▶ Provided material
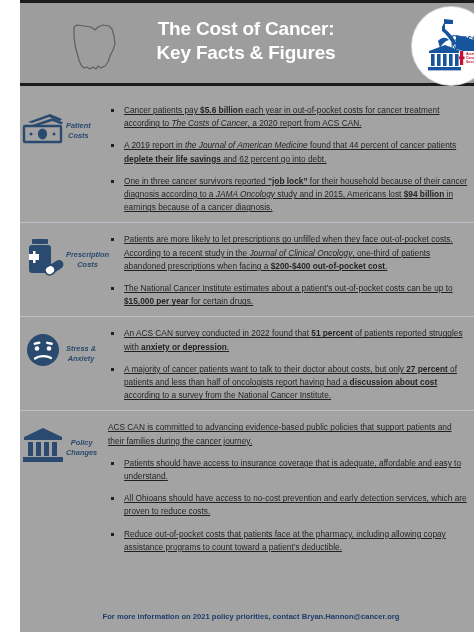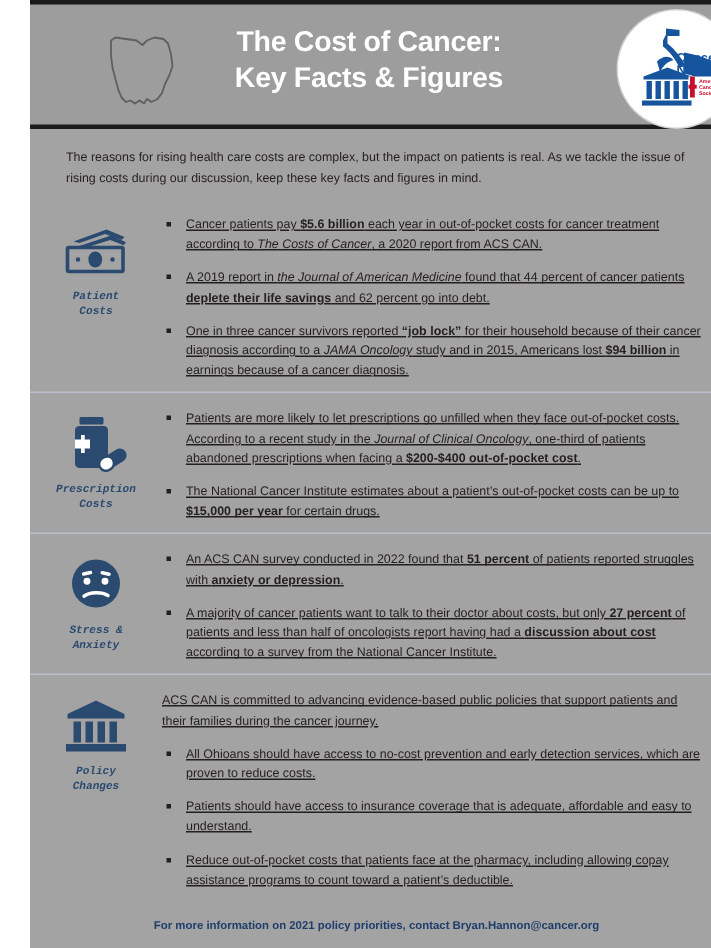--- a/index.html
+++ b/index.html
@@ -88,24 +88,23 @@
     display: flex;
     align-items: flex-start;
     position: relative;
     padding: 6px 0 6px 0;
   }
   .section + .section { border-top: 1px solid #b9c0c9; }
   .icon-col {
     width: 88px;
     flex: 0 0 88px;
     display: flex;
-    flex-direction: column;
+    flex-direction: row;
     align-items: center;
     padding-top: 8px;
-    font-family: Liberation Mono, monospace;
   }
   .icon-glyph {
     width: 46px;
     height: 40px;
     display: flex;
     align-items: center;
     justify-content: center;
   }
   .icon-glyph svg { display: block; }
   .icon-label {
@@ -213,21 +212,20 @@
         <text x="54" y="48.4" font-family="Liberation Sans, sans-serif" font-size="3.5" font-weight="bold" fill="#c8102e">American</text>
         <text x="54" y="52.4" font-family="Liberation Sans, sans-serif" font-size="3.5" font-weight="bold" fill="#c8102e">Cancer</text>
         <text x="54" y="56.4" font-family="Liberation Sans, sans-serif" font-size="3.5" font-weight="bold" fill="#c8102e">Society®</text>
 
         <text x="39" y="34" font-family="Liberation Sans, sans-serif" font-size="8.6" font-weight="bold" fill="#16559e">Cancer Action</text>
         <text x="39" y="42" font-family="Liberation Sans, sans-serif" font-size="8.6" font-weight="bold" fill="#16559e">Network</text>
       </svg>
     </div>
   </div>
 
-  <p class="intro">The reasons for rising health care costs are complex, but the impact on patients is real. As we tackle the issue of rising costs during our discussion, keep these key facts and figures in mind.</p>
 
   <div class="sections">
 
     <div class="section">
       <div class="icon-col">
         <span class="icon-glyph">
           <svg viewBox="0 0 46 36" width="46" height="36" aria-hidden="true">
             <path d="M8 12 L30 4 L42 9 L40 11 L29 7 L12 13 Z" fill="#2b4a6f"></path>
             <path d="M9 16 L33 8 L43 12.5 L41.5 14.5 L32.5 11 L13 17 Z" fill="#2b4a6f"></path>
             <rect x="4" y="16" width="37" height="16" rx="1" fill="none" stroke="#2b4a6f" stroke-width="2.4"></rect>
@@ -315,22 +313,22 @@
           </svg>
         </span>
         <span class="icon-label">
           <span>Policy</span>
           <span>Changes</span>
         </span>
       </div>
       <div class="content-col">
         <p class="lead-text">ACS CAN is committed to advancing evidence-based public policies that support patients and their families during the cancer journey.</p>
         <ul class="bullets">
+          <li><span>Patients should have access to insurance coverage that is adequate, affordable and easy to understand.</span></li>
           <li><span>All Ohioans should have access to no-cost prevention and early detection services, which are proven to reduce costs.</span></li>
-          <li><span>Patients should have access to insurance coverage that is adequate, affordable and easy to understand.</span></li>
           <li><span>Reduce out-of-pocket costs that patients face at the pharmacy, including allowing copay assistance programs to count toward a patient’s deductible.</span></li>
         </ul>
       </div>
     </div>
   </div>
 
   <div class="footer">For more information on 2021 policy priorities, contact Bryan.Hannon@cancer.org</div>
 
 </div>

▶ Requirement
Report, from the entries above, each line where "affordable" is found.

▶ Result of this task
+          <li><span>Patients should have access to insurance coverage that is adequate, affordable and easy to understand.</span></li>
-          <li><span>Patients should have access to insurance coverage that is adequate, affordable and easy to understand.</span></li>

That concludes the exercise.